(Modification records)
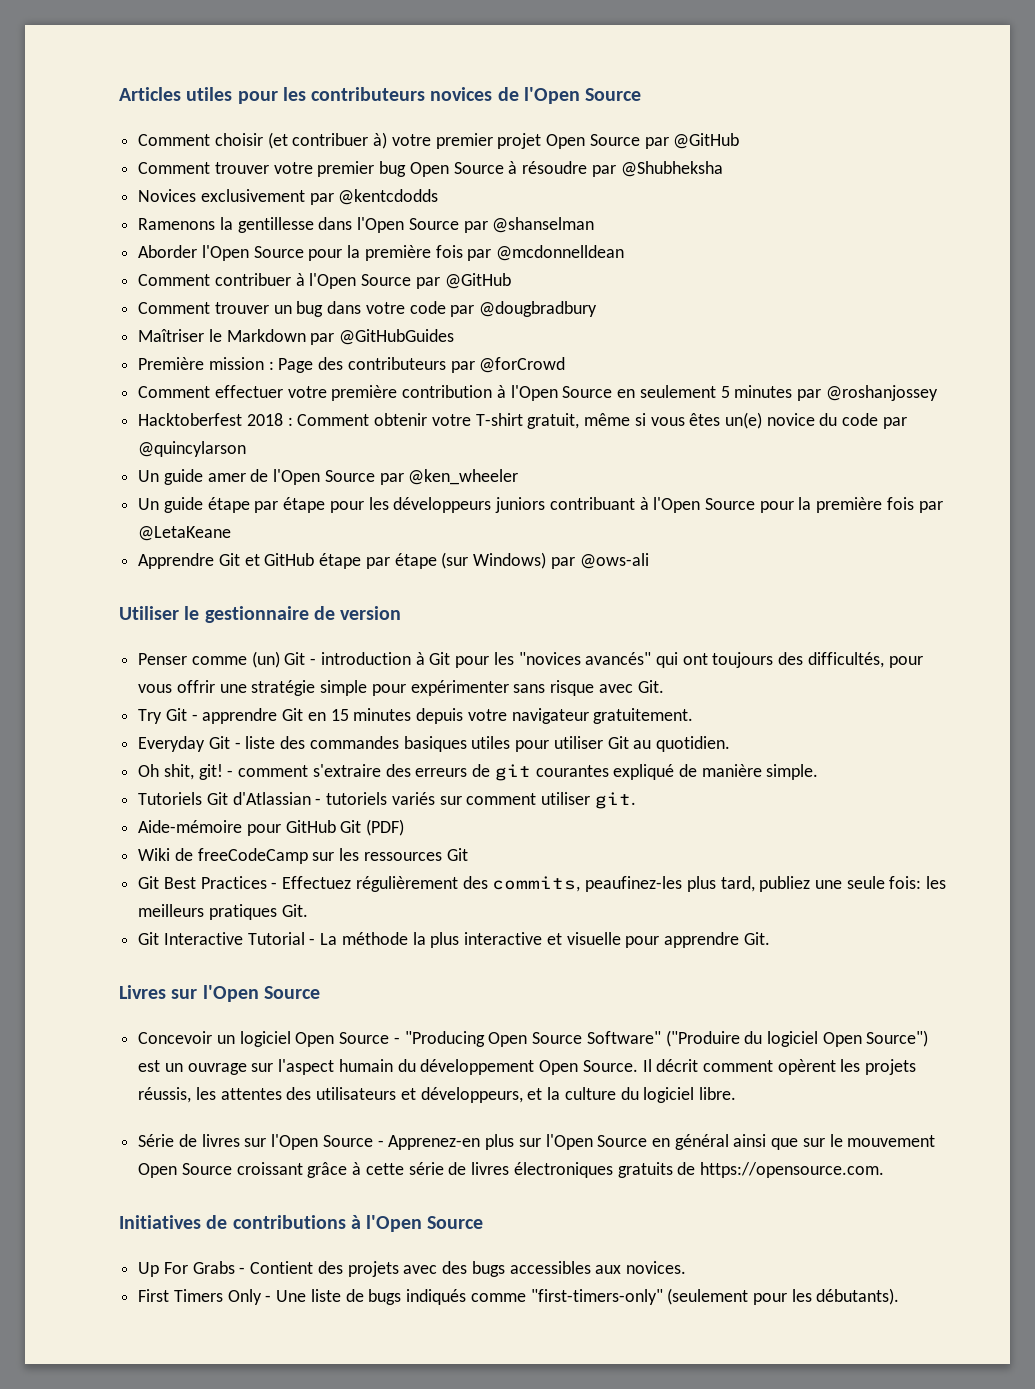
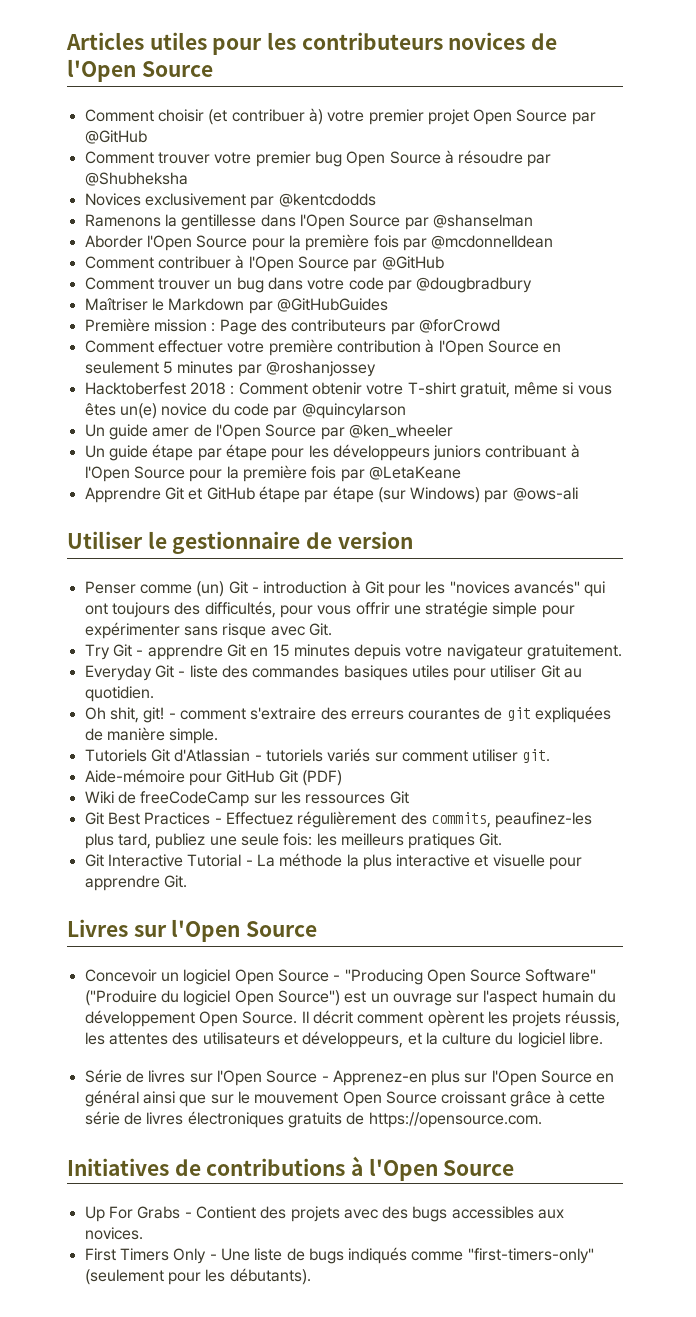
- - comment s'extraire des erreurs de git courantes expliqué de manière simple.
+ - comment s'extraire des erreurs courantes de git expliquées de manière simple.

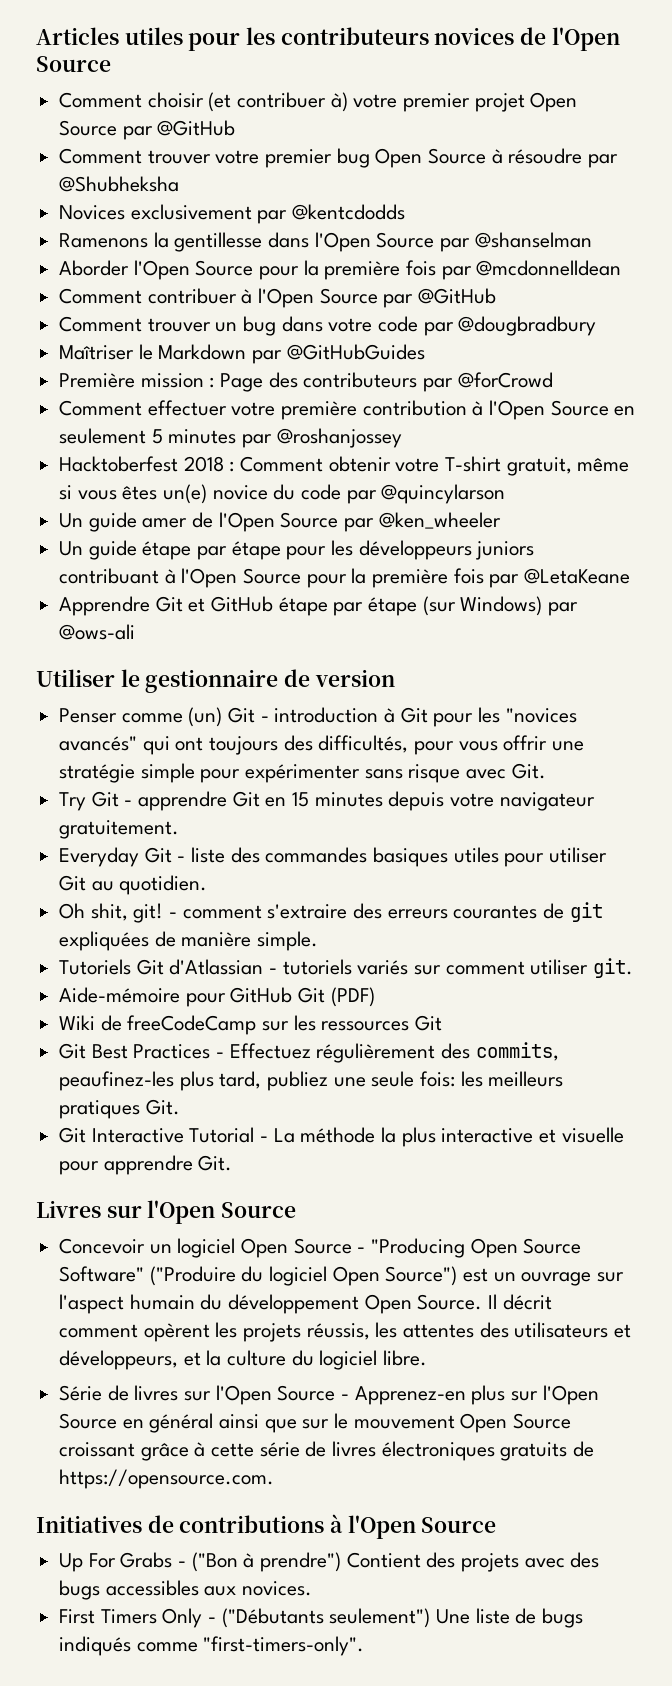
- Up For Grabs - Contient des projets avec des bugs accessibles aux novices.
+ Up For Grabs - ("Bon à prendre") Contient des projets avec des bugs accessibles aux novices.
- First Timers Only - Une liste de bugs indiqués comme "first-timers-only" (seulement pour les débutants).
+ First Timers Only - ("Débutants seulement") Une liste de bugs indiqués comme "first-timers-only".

▶ [PROBLEM DETAILS]: Nothing but the lines from the one with "- Up For Grabs" through the final line of the records above should appear, each copied exactly.

▶ [TASK ANSWER]:
- Up For Grabs - Contient des projets avec des bugs accessibles aux novices.
+ Up For Grabs - ("Bon à prendre") Contient des projets avec des bugs accessibles aux novices.
- First Timers Only - Une liste de bugs indiqués comme "first-timers-only" (seulement pour les débutants).
+ First Timers Only - ("Débutants seulement") Une liste de bugs indiqués comme "first-timers-only".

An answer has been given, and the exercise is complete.